**What is being asked**
Copy each line of the records below that has "section" in it.

**Image comparison data**
..............................

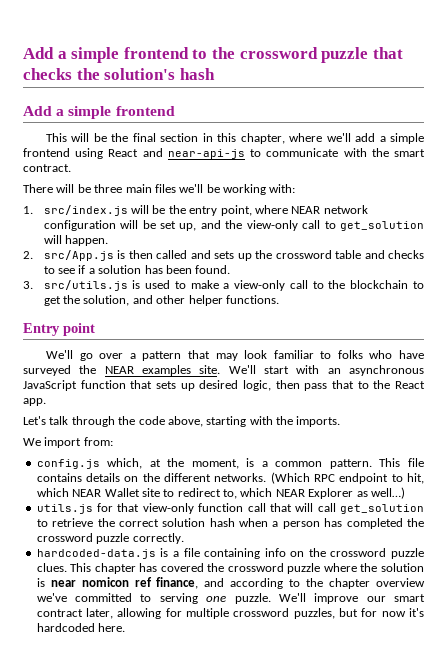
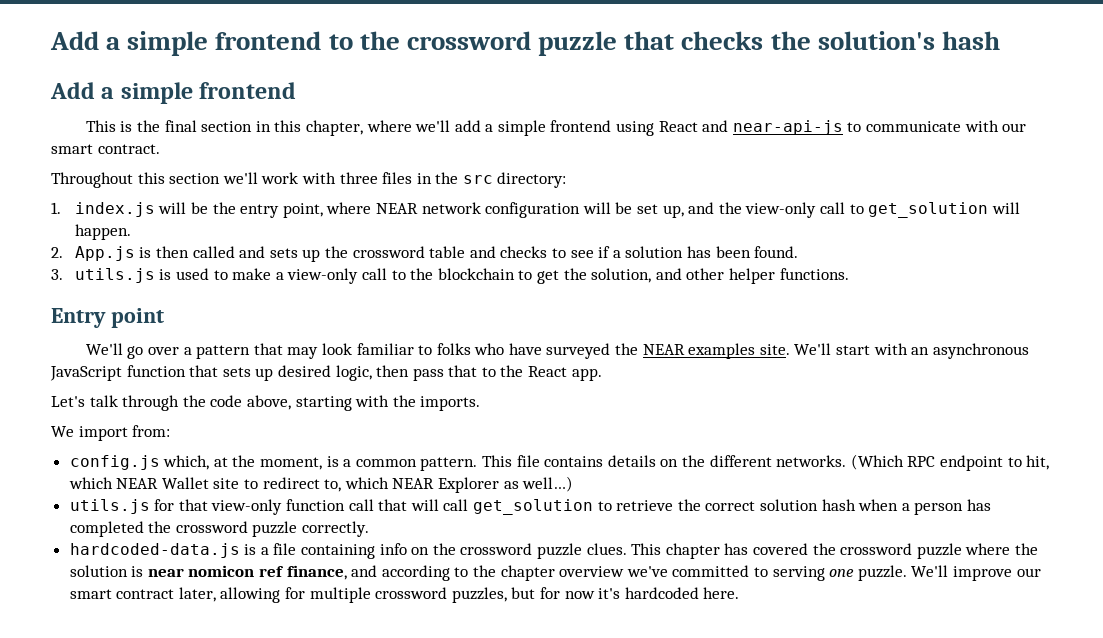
- This will be the final section in this chapter, where we'll add a simple frontend using React and near-api-js to communicate with the smart contract.
+ This is the final section in this chapter, where we'll add a simple frontend using React and near-api-js to communicate with our smart contract.
- There will be three main files we'll be working with:
+ Throughout this section we'll work with three files in the src directory:
- 1. src/index.js will be the entry point, where NEAR network configuration will be set up, and the view-only call to get_solution will happen.
+ 1. index.js will be the entry point, where NEAR network configuration will be set up, and the view-only call to get_solution will happen.
- 2. src/App.js is then called and sets up the crossword table and checks to see if a solution has been found.
+ 2. App.js is then called and sets up the crossword table and checks to see if a solution has been found.
- 3. src/utils.js is used to make a view-only call to the blockchain to get the solution, and other helper functions.
+ 3. utils.js is used to make a view-only call to the blockchain to get the solution, and other helper functions.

..............................

**Solution for this problem**
- This will be the final section in this chapter, where we'll add a simple frontend using React and near-api-js to communicate with the smart contract.
+ This is the final section in this chapter, where we'll add a simple frontend using React and near-api-js to communicate with our smart contract.
+ Throughout this section we'll work with three files in the src directory:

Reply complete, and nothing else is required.